Abstract :
[fr] « Folded time » : le temps en héritage dans l’œuvre de Gail Jones
The photograph of someone one loves, as a child: folded time.
The present is given adorable density; in the face of the beloved rests an earlier face.
(Gail Jones, Dreams of Speaking, p. 37)
Le temps pour Gail Jones n’est ni chronologique, ni linéaire, ni cyclique : telles des couches mémorielles se superposant les unes par rapport aux autres sans pour autant s’additionner, le temps, selon Jones, est « folded » (plissé, replié) et le moment présent n’est que le résultat d’un long processus de soustractions.
Romancière, nouvelliste et essayiste australienne, Gail Jones est aussi une contemporaine de la fameuse « réconciliation australienne ». Du fait de son identité « blanche » et ses origines « européennes », Jones s’inscrit ainsi dans une lignée d’écrivains confrontés aux dangers liés à la victimisation symptomatique des cultures colonisatrices à l’époque postcoloniale. Afin d’aborder la question de la légitimité de l’héritage culturel, linguistique, littéraire et historique dans les récits traumatiques, sans pour autant assimiler le rôle réparateur des témoignages des victimes au rôle rédempteur des récits traumatiques des exterminateurs, Jones joue avec la notion de temporalité.
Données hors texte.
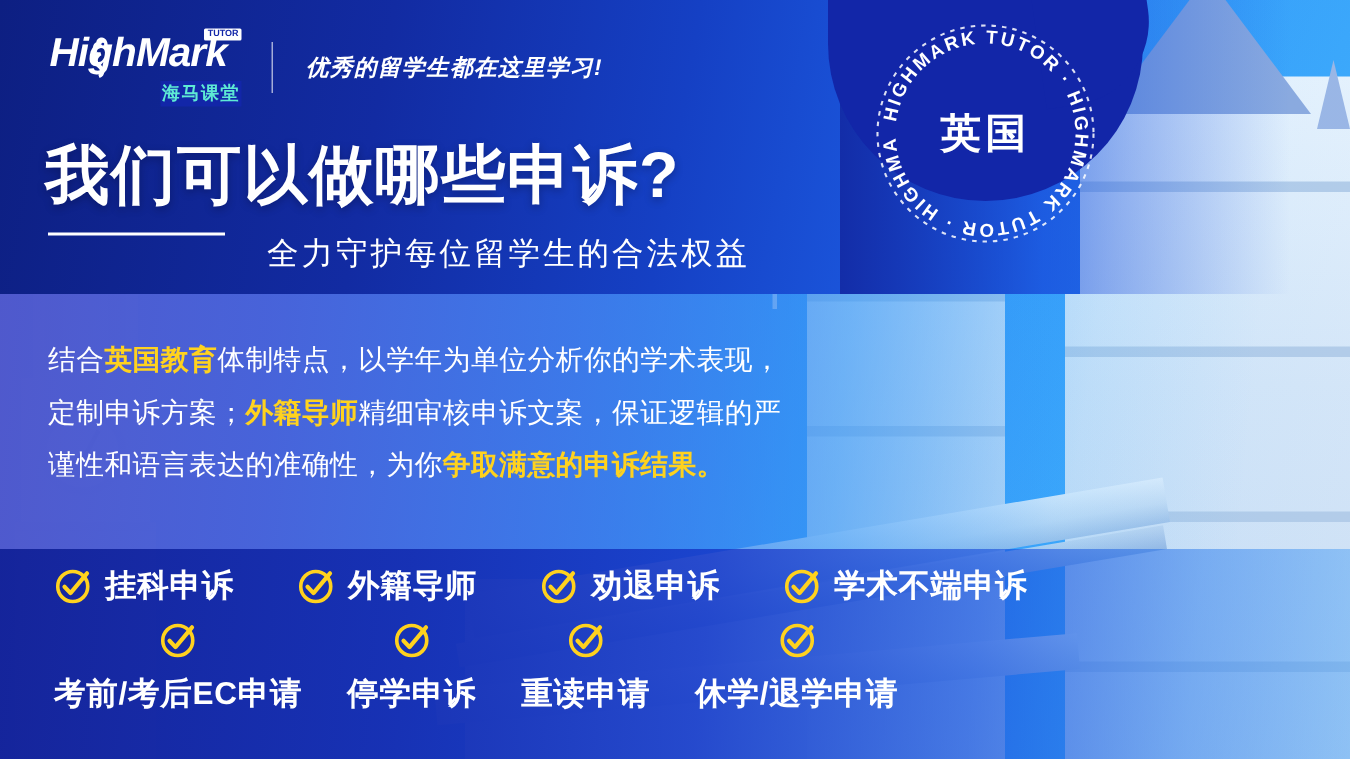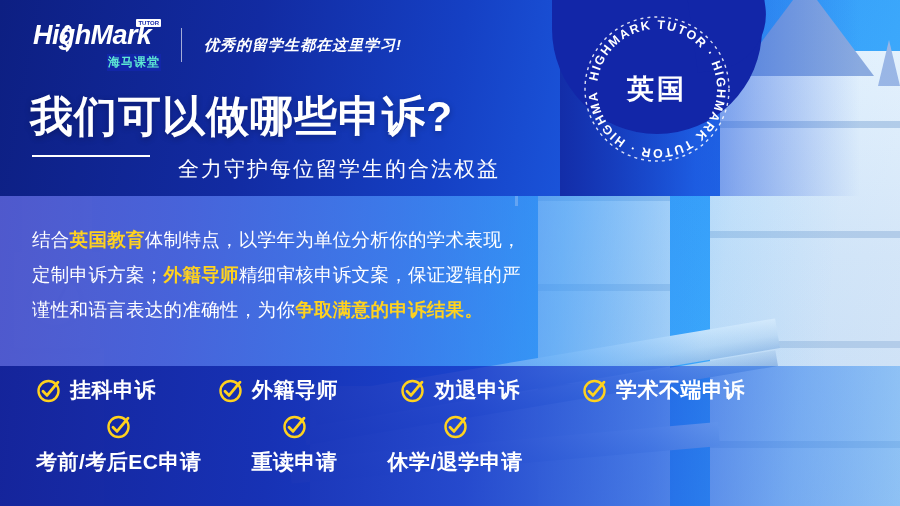--- a/index.html
+++ b/index.html
@@ -153,7 +153,7 @@
     background:linear-gradient(95deg,rgba(20,32,150,.95) 0%,rgba(22,44,176,.93) 30%,rgba(24,58,200,.88) 52%,rgba(28,86,222,.72) 72%,rgba(36,120,236,.50) 88%,rgba(44,146,244,.38) 100%);
   }
   .tag-rows{position:absolute;left:36px;top:376px;width:840px;}
-  .tag-row{display:flex;align-items:center;margin-bottom:10px;gap:20px;}
+  .tag-row{display:flex;align-items:center;margin-bottom:10px;}
   .tag{display:flex;align-items:center;gap:9px;color:#fff;font-size:21px;font-weight:700;
        letter-spacing:.5px;white-space:nowrap;}
   .r1 .tag{margin-right:42px;}

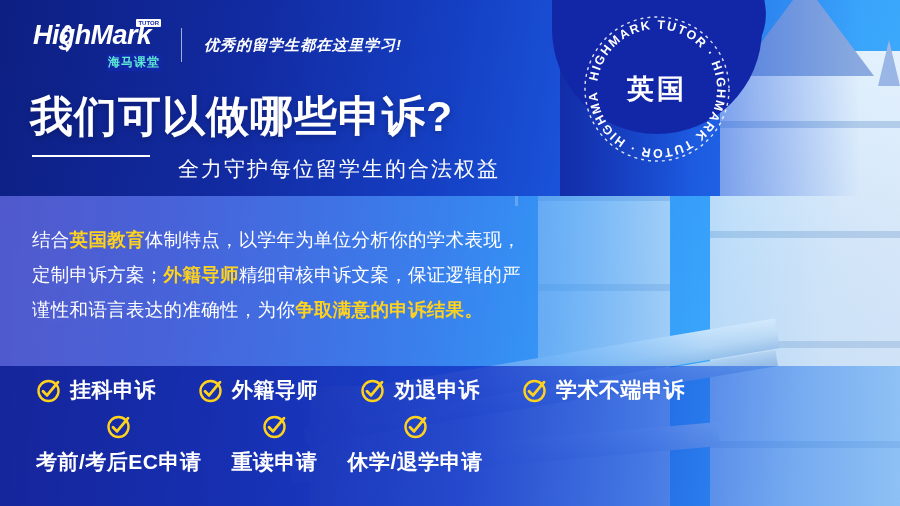--- a/index.html
+++ b/index.html
@@ -331,6 +331,15 @@
               <path d="M7 13.2l4 4.2L22 4.2" fill="none" stroke="#ffd21e" stroke-width="2.8" stroke-linecap="round" stroke-linejoin="round"></path>
             </svg>
         </span>
+        <span>停学申诉</span>
+      </div>
+      <div class="tag">
+        <span class="chk">
+          <svg viewBox="0 0 25 25">
+              <circle cx="12.5" cy="13" r="10" fill="none" stroke="#ffd21e" stroke-width="2.4"></circle>
+              <path d="M7 13.2l4 4.2L22 4.2" fill="none" stroke="#ffd21e" stroke-width="2.8" stroke-linecap="round" stroke-linejoin="round"></path>
+            </svg>
+        </span>
         <span>重读申请</span>
       </div>
       <div class="tag">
C’est en effet au travers de son œuvre romanesque que Jones montre comment l’émergence d’événements du passé met en lumière un pan de l’histoire de l’Australie qui, jusqu’ici, fut passé sous silence. De même, dans une interview, Jones a exprimé son envie d’écrire sur l’amnésie historique, sur ce que c’est que d’oublier, d’avoir une histoire lacunaire (voir Block 2). Son but, je pense, n’est pas tant de combler le vide au centre de l’Histoire de l’Australie que d’écrire sur ce phénomène typiquement (post)colonial.
Mon exposé s’attachera donc à montrer par quels moyens techniques et littéraires Jones tente de faire résonner les dangers récurrents liés à l’écriture et à la transmission orale de l’indicible dans la littérature contemporaine de l’Australie colonisatrice. Jones, je soutiens, fait preuve de grande subtilité à l’égard des sujets souvent très délicats que sont l’indigénéité, la marginalité, le racisme, le trauma, la victimisation et la violence, pour n’en citer que quelques uns, en ayant recours à des techniques d’écriture originales et contre-discursives, dont l’allégorie et l’intertextualité. Par ailleurs, son approche de la temporalité, tant au niveau de la forme (fragments, flashbacks, points de vue) que du contenu (troubles de la mémoire, héritage) et sa conception soustractive de l’histoire contribuent au caractère unique de sa vision du monde et de son écriture.